Ressurgindo da morte Jesus aparece às mulheres vindas ao sepulcro, e lhes diz: «Não tenhais medo, ide e anunciai aos meus irmãos…». No momento conclusivo deu aos discípulos o nome de irmãos. Como apresentou-se então apresenta-se também agora, como irmão: o primogênito. Ao ressurgir vencera a morte e recuperara a fraternidade. Tinha vindo à terra para reestabelecer a paternidade do Pai, descera ao inferno para vencer o inimigo dos homens, agora declarava a fraternidade reconstituída dos filhos, na família de Deus.

O mundo hoje é dominado pelo medo e o egoísmo.
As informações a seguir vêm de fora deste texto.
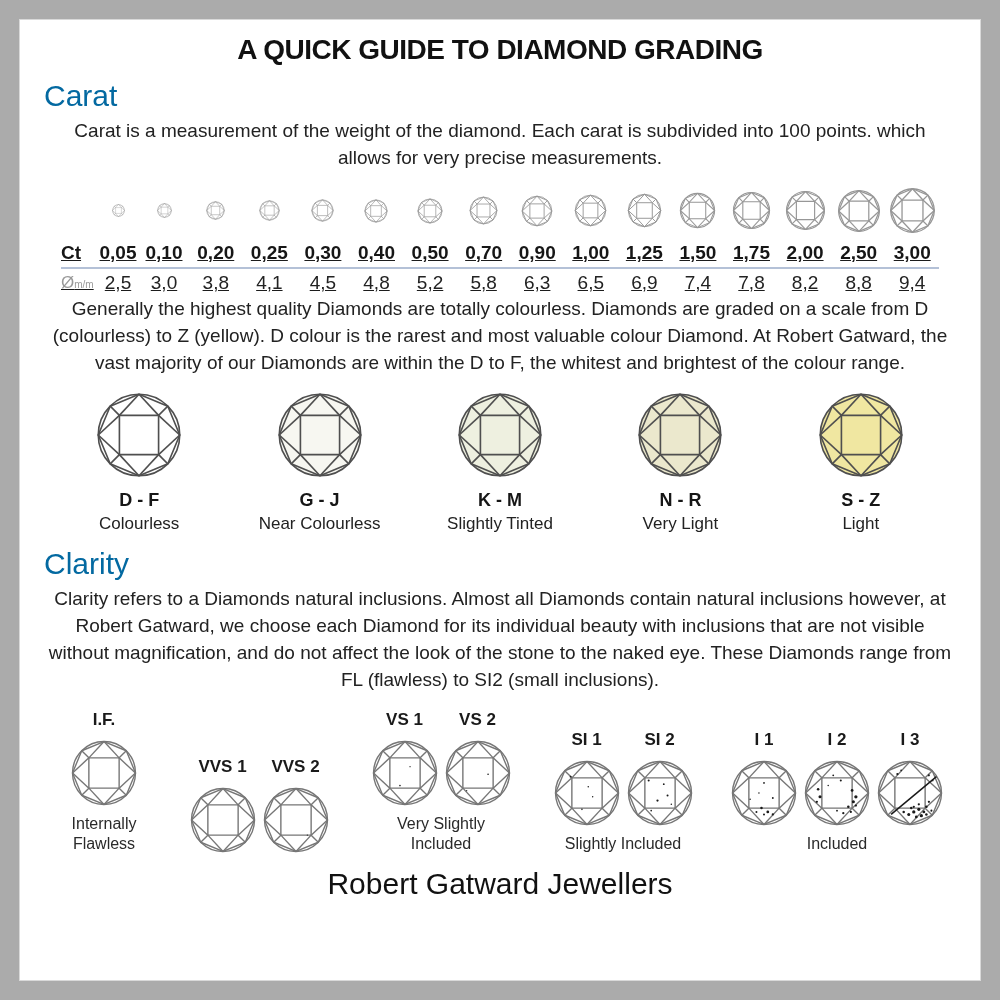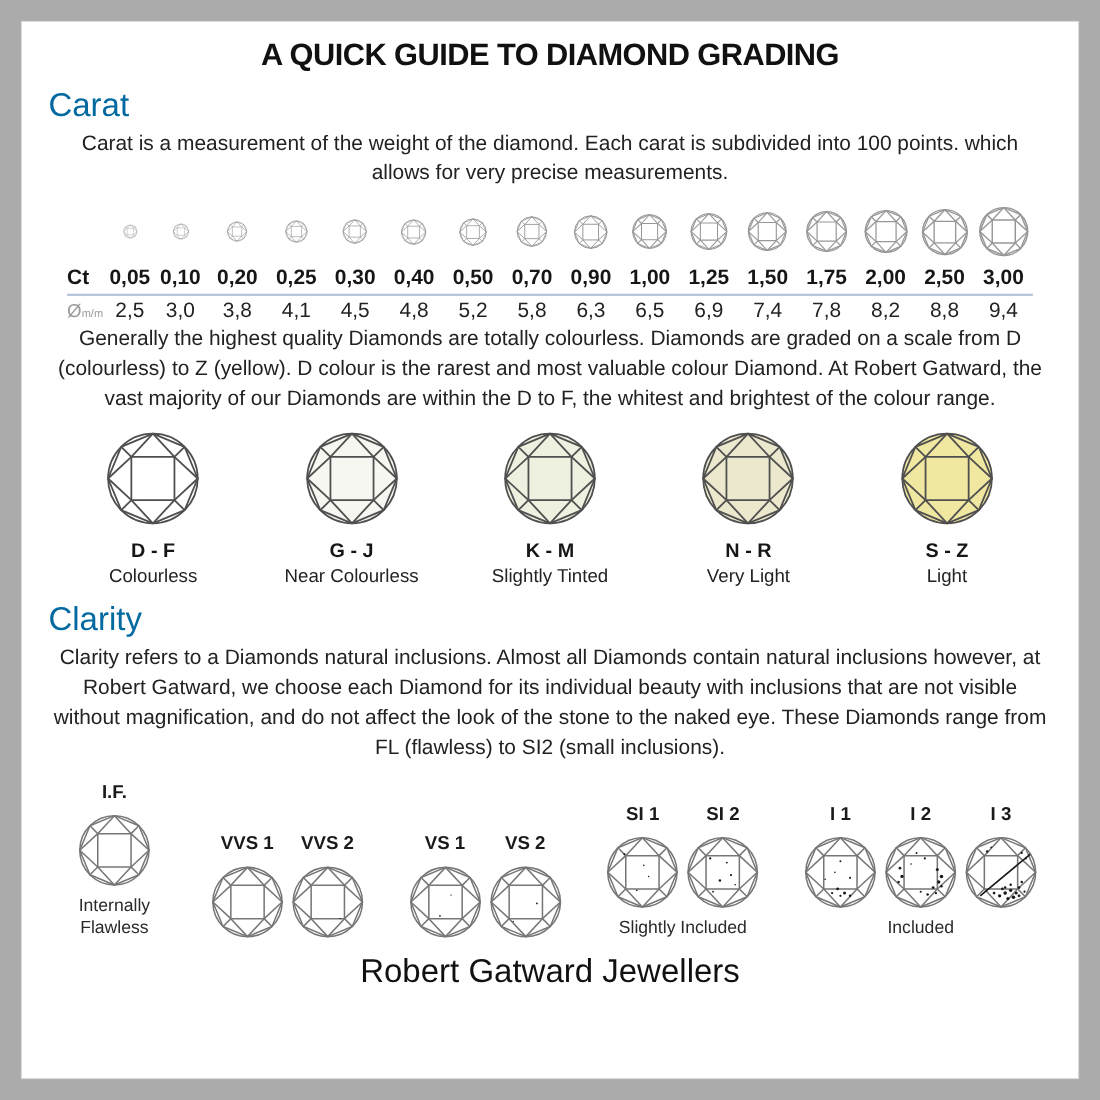"Ct" .crow { text-decoration: none -> underline }
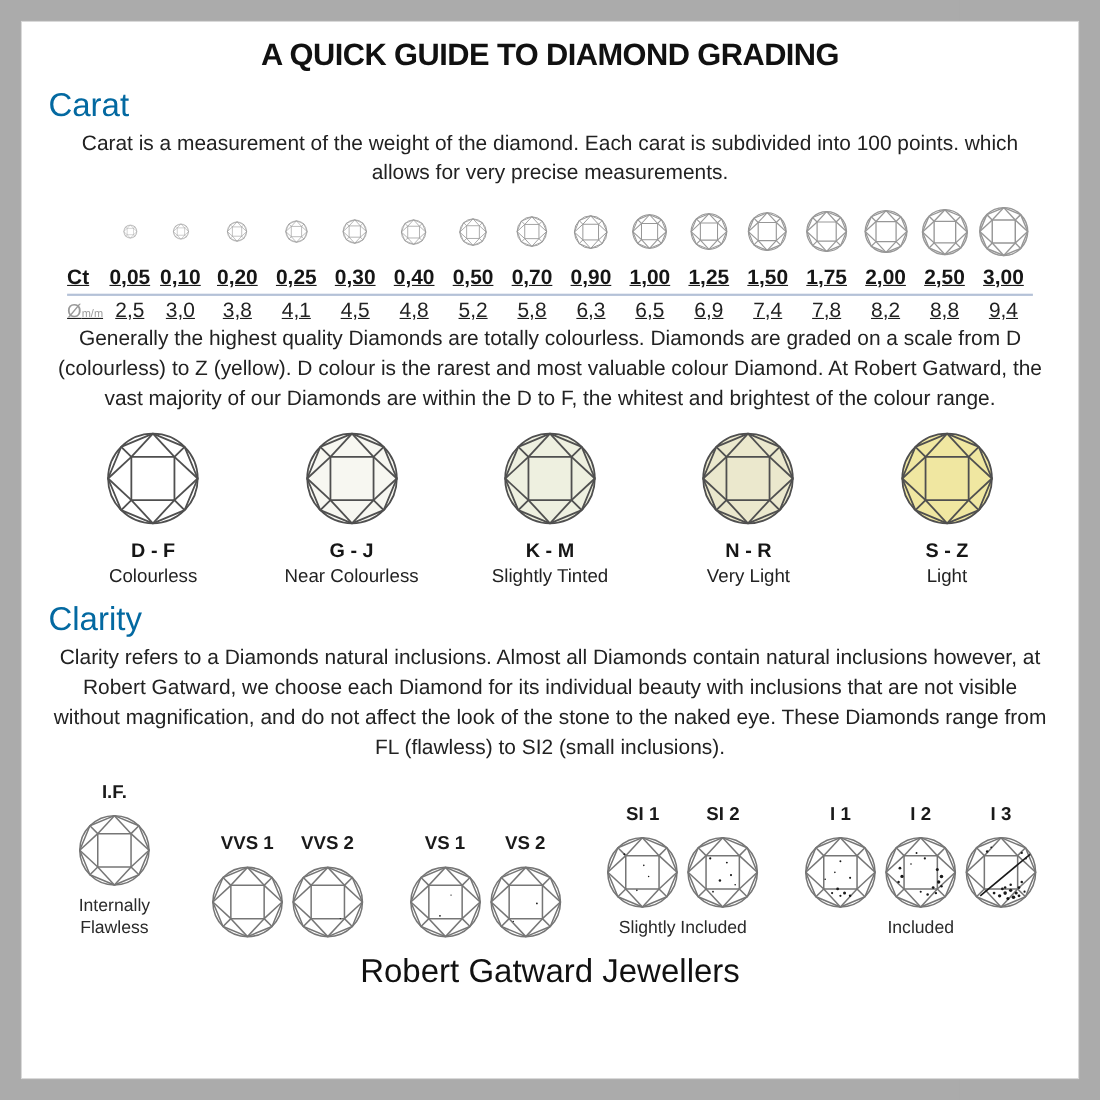"Very Slightly Included" div.clarity-caption { html: none -> <div>Very Slightly Included</div> }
E qual o resultado disso? […] A humanidade sofre porque entre povo e povo, classe e classe, indivíduo e indivíduo, a vida não circula, ou circula com fadiga. E vida são as riquezas e a religião, a ciência e a técnica, a filosofia e a arte… Mas, por sua vez, filosofia, arte, técnica, ciência e bens econômicos não circulam se o amor não dá o impulso, não desentrava os caminhos e supera as divisões. A própria religião deve ser liberada, deve ser redimida a cada instante das incrustações, limitações e fraturas operadas pelas culpas dos redimidos. A circulação dos bens não acontece quanto e como deveria ocorrer, porque os homens não se reconhecem mais como irmãos, ou seja, não se amam.

O homem que nos molesta no trem, que passa por nós na calçada, desdenhoso ou distraído ou enigmático, o homem que desfrutamos na oficina ou nos campos ou no banco da justiça e do dinheiro, nós não o vemos como irmão. O homem que rejeitamos, porque de outra classe ou fé, não nos parece filho do nosso Pai. No máximo parece-nos um filho ilegítimo, digno de comiseração. O homem a quem disparamos na guerra ou que atira em nós, não nos parece um irmão, é como um dispositivo homicida. A criatura que traficamos para a nossa luxúria não vive como nossa irmã. É carne à venda, que vale menos do que o dinheiro com o qual se paga. Vista assim, a sociedade parece um leprosário.

Cada divisão, cada discórdia é uma barreira para a passagem do amor: e o amor é Deus, e Deus é a única vida. E se a vida não passa a morte estagna.

[…] Se Deus fosse exclusivamente Força, Honra, Temor, teria permanecido uma pessoa só, não teria gerado um Filho, nem ressuscitado uma criação. Teria se fechado em si mesmo, não se teria aberto. Mas o amor é trinitário, é um círculo: Pai, Filho, Espírito Santo. […] A Trindade é Três e Um. Três que se amam e fazem Um; Um que se distingue em Três para amar. Infinito jogo de amor. À imagem e semelhança da Trindade, as criaturas racionais também descobrem no amor um impulso a gerar outra vida. […] O amor é expressão de Deus para com a criação, e é o retorno do Eu a Deus, através do irmão.

[…] Esse movimento é circular, parte da nascente e volta à foz. Chega-se a Deus se existe o irmão, chega-se ao irmão se existe Deus. Eu existo se existe Deus, se existe o irmão: sem eles eu não teria razão de ser, do momento que a minha razão de ser é amar.

[…] Cristo pôs de novo em circulação todos os tesouros da vida, na esfera do amor, com o qual nos transmite calor, luz, inteligência, para nos abrir o caminho que leva à unidade, onde encontra-se Deus.

E obteve isso vindo entre nós, habitando entre nós, fazendo-se um dos nossos, até que morreu para nos redimir. A Redenção, da mesma forma como nos libertou das divisões nos reuniu a Deus. Cristo recolocou Deus em nós e nós em Deus. Por isso ordenou que nos amássemos, porque onde está o amor ali está Deus, «Deus é amor, e quem está no amor está em Deus e Deus nele» (1 Jo 4,16).

Igino Giordani, O Irmão, Città Nuova, 2011.